Read more on: Check Point Research
If this week tells us anything, it’s this:
The five stories in this week’s Cybersecurity News Stories June 05, 2026 do not share a technical class of attack. They share a governance assumption that is failing. The Oracle WebLogic flaw was patched in 2024. The WinRAR vulnerability exploited by Gamaredon has been patchable since January 2026. The Android zero-day requires a monthly security update that many corporate BYOD devices are not receiving. The Kirki flaw had a patch available for two weeks before exploitation began. And The Gentlemen ransomware is not innovating technically — it is innovating economically, and outcompeting rivals on a metric that organisations have no visibility into. In each case, the exposure is not a product of novel attacker capability. It is a product of governance assumptions that have not kept pace with the actual attack surface.
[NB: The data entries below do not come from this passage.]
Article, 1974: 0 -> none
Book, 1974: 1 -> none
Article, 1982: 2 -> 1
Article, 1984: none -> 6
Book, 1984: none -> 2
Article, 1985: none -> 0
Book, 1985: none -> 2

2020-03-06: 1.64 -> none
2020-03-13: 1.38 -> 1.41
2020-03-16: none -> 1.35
The pattern that emerges from this week is that defenders consistently underestimate the categories of infrastructure they do not directly control: enterprise middleware acquired with a legacy application, a file archiver installed by an employee, personal mobile devices accessing corporate systems, third-party plugin ecosystems governing the organisation’s public web presence, and a criminal marketplace optimising its talent acquisition model faster than any enterprise can adjust its security posture. The attack surface in 2026 includes all of these layers simultaneously — not as edge cases, but as standard operating conditions. Organisations that have accurate inventories, consistent patch governance across all of these categories, and explicit contractual accountability for third-party web and software management are the minority. For the majority, this week’s five stories describe active conditions, not hypothetical risks.